- Bible
- Isaiah
- Chapter 51
- Verse 17
“Awake, awake, stand up, O Jerusalem, which hast drunk at the hand of the LORD the cup of his fury; thou hast drunken the dregs of the cup of trembling, and wrung them out.”
My Notes
What Does Isaiah 51:17 Mean?
Isaiah 51:17 is a wake-up call addressed to a city that has been drinking something it can't survive. "Awake, awake, stand up, O Jerusalem" — hit'oreri hit'oreri qumi yerushalayim. The triple command — awake, awake, stand — is urgent, repeated, almost frantic. The doubling of hit'oreri (rouse yourself) conveys desperation: wake up. You've been unconscious. Get up. Now.
"Which hast drunk at the hand of the LORD the cup of his fury" — asher shatit miyad YHWH et-kos chamato. Jerusalem has been drinking — shatit, you drank, you consumed — a cup (kos) filled with God's fury (chemah — heat, wrath, burning anger). And the cup came from the hand of the LORD. Not from an enemy. From God's own hand. The suffering Jerusalem endured — the exile, the destruction, the desolation — was served to them by God.
"Thou hast drunken the dregs of the cup of trembling, and wrung them out" — qubba'at kos hattar'elah shatit matsit. The cup of trembling (tar'elah — staggering, reeling, intoxicating dizziness) has been drunk to the dregs (qubba'at — the sediment at the bottom, the last concentrated residue). And matsit — wrung out, squeezed dry. Jerusalem didn't just sip the cup. She drained it. Every drop. Down to the sediment. Wrung the last bit out. The suffering was total and thorough.
But the verse is a wake-up call, not a death sentence. The cup has been drunk — past tense. The dregs are gone. And now: awake. The drinking is over. The stupor of judgment is lifting. Stand up. What follows (vv. 22-23) is God taking the cup from Jerusalem's hand and giving it to her oppressors. The same cup. Their turn.
Reflection Questions
- 1.Have you been through a season that felt like drinking a cup to the dregs — total, thorough, concentrated suffering?
- 2.How does knowing the cup eventually empties — that the dregs run out — change how you endure?
- 3.What does it mean that God is the one who served the cup AND the one who says 'awake'?
- 4.Where do you need to hear 'stand up' — where has the judgment season ended but you haven't gotten up yet?
Devotional
You drank the whole cup. Down to the dregs. Wrung it dry. And now — awake.

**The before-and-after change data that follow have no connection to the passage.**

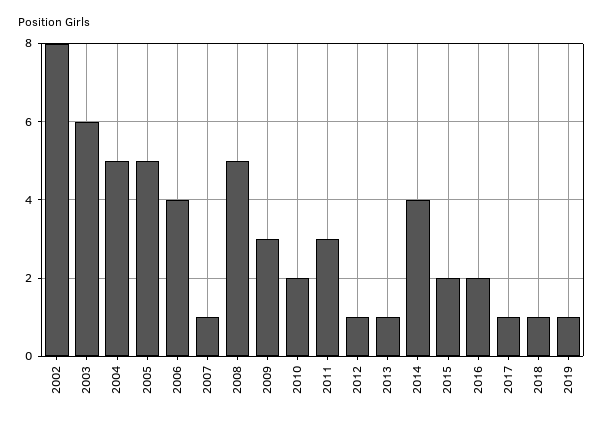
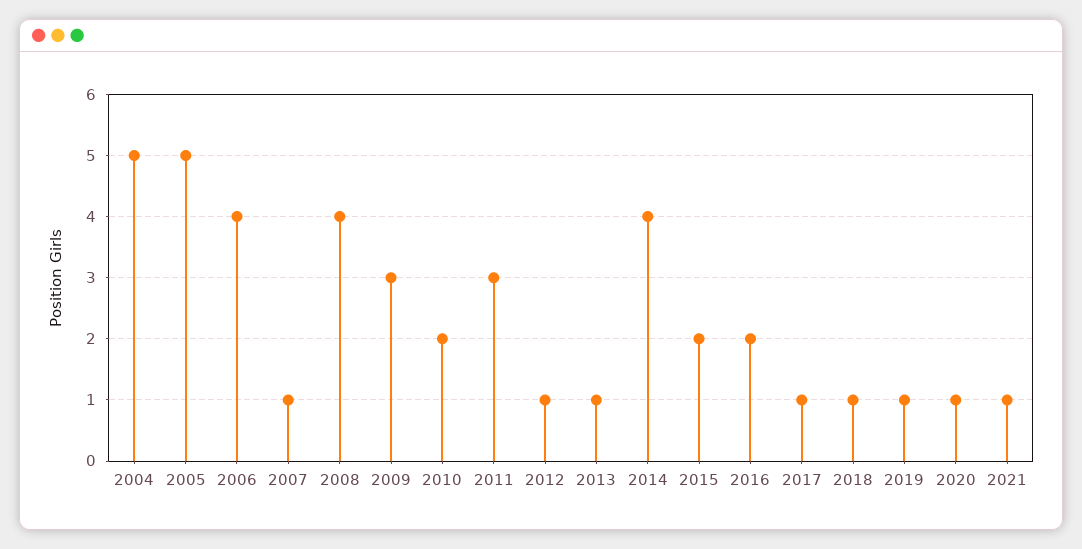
2002: 8 -> none
2003: 6 -> none
2008: 5 -> 4
2020: none -> 1
2021: none -> 1

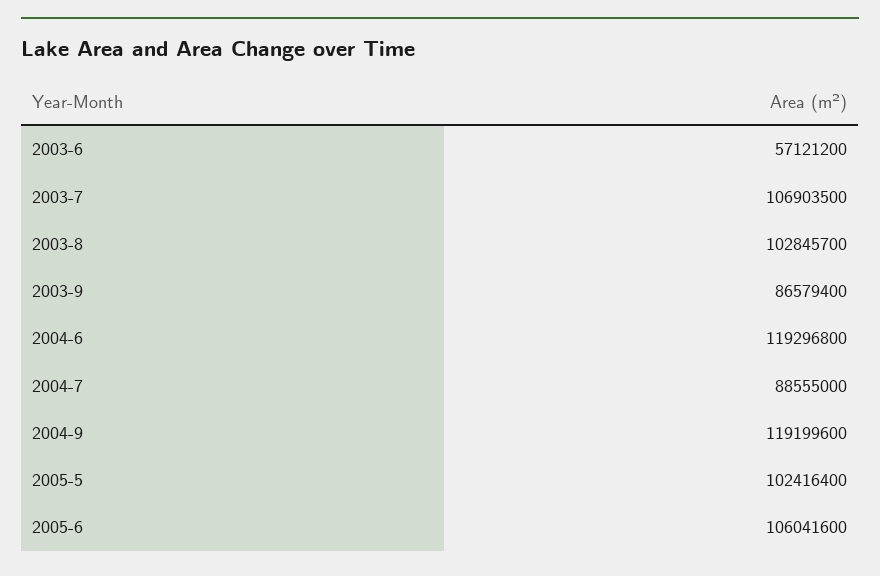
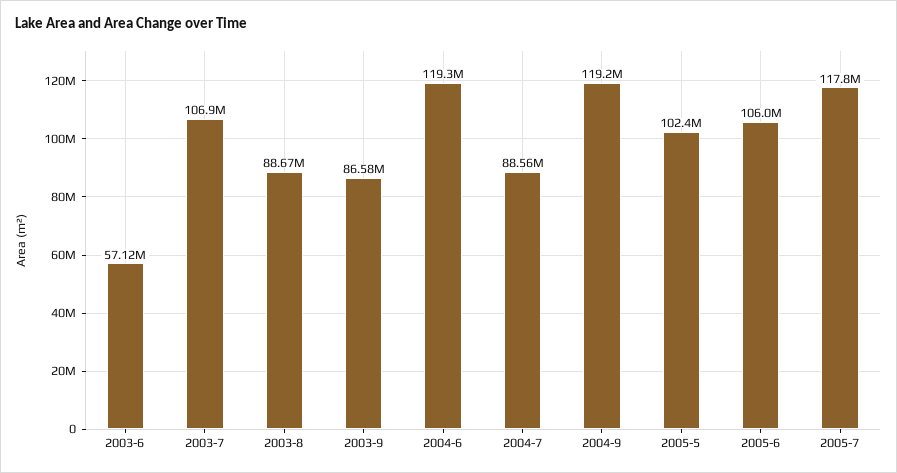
2003-8: 102845700 -> 88670000
2005-7: none -> 117800000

Jerusalem isn't being told to wake up before the cup. She's being told to wake up after it. The cup of God's fury has been drunk. Not half of it. Not most of it. Every drop — down to the sediment that settles at the bottom, the concentrated bitterness that only the last drinker tastes. She wrung it out. Nothing left. The judgment was thorough, total, and complete.
And now the call comes: stand up. The unconsciousness that followed the cup — the staggering, the reeling, the collapse into helpless stupor — is lifting. The judgment season is ending. Not because Jerusalem earned the reprieve. Because the cup is empty. There's nothing left to drink. The fury has been fully consumed.
Verses 22-23 deliver the reversal: "I have taken out of thine hand the cup of trembling... I will put it into the hand of them that afflict thee." The cup doesn't disappear. It transfers. The same fury Jerusalem drank is now served to her oppressors. The justice is symmetrical: what was poured out on Israel will be poured out on the nations that poured it.
If you've been in the dregs — at the absolute bottom of a suffering that felt like drinking God's fury to the last drop — this verse says: wake up. Not because you've earned the morning. Because the cup is empty. The suffering has an end. The dregs run out. And the God who served the cup is the same God who says: stand up. It's over. What was done to you will be done to those who did it.
Commentary
Trusted original commentary from respected historical Bible scholars and theologians.
Awake, awake, stand up, O Jerusalem,.... As persons out of a sleep, or out of a stupor, or even out of the sleep of…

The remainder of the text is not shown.